_Task directions_
Search the records below for "right"; copy each line that has it.

Data START

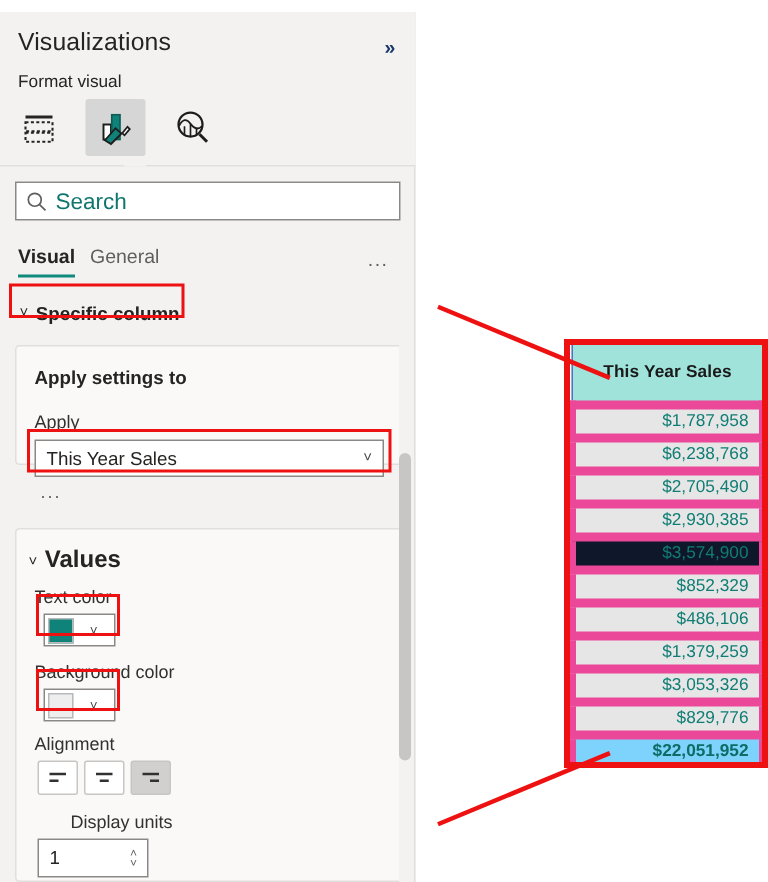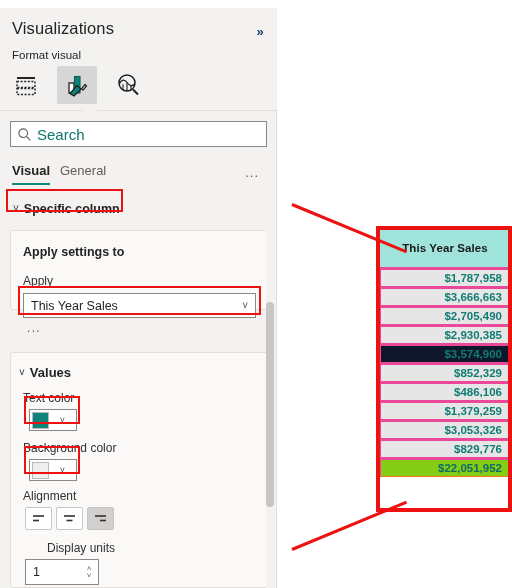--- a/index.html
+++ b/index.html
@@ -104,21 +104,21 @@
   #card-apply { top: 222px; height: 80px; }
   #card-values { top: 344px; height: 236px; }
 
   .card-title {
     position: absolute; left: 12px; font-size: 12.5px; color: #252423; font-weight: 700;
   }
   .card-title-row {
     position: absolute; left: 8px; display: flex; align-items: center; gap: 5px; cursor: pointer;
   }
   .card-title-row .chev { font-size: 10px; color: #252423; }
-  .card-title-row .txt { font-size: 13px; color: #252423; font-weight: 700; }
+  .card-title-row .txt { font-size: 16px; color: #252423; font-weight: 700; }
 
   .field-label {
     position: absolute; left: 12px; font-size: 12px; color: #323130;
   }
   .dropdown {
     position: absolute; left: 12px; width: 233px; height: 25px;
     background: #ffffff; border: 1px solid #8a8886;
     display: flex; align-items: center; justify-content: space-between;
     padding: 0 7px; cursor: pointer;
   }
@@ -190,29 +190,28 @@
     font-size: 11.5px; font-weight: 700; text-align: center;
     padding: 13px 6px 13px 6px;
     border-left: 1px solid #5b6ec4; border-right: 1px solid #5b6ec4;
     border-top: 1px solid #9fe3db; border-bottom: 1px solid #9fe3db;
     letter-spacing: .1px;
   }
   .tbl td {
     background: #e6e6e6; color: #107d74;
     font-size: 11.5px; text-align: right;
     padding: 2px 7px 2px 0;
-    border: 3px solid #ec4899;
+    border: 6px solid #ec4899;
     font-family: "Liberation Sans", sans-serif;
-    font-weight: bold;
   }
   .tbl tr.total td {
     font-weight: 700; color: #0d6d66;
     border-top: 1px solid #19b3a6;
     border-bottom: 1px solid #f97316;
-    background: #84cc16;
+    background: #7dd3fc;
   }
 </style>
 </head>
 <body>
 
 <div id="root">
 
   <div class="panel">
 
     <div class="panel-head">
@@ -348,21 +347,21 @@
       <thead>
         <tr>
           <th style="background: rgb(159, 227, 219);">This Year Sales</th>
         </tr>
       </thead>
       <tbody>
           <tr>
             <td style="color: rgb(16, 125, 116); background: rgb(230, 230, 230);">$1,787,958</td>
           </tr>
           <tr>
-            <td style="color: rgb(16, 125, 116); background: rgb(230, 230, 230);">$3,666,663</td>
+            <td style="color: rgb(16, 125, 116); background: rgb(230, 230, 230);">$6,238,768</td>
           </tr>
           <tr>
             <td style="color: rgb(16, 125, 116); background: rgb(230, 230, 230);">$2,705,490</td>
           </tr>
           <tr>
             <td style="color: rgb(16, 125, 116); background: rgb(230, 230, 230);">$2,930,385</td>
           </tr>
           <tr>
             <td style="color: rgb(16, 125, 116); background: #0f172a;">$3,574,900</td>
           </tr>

Data END

_Result of the exercise_
     border-left: 1px solid #5b6ec4; border-right: 1px solid #5b6ec4;
     font-size: 11.5px; text-align: right;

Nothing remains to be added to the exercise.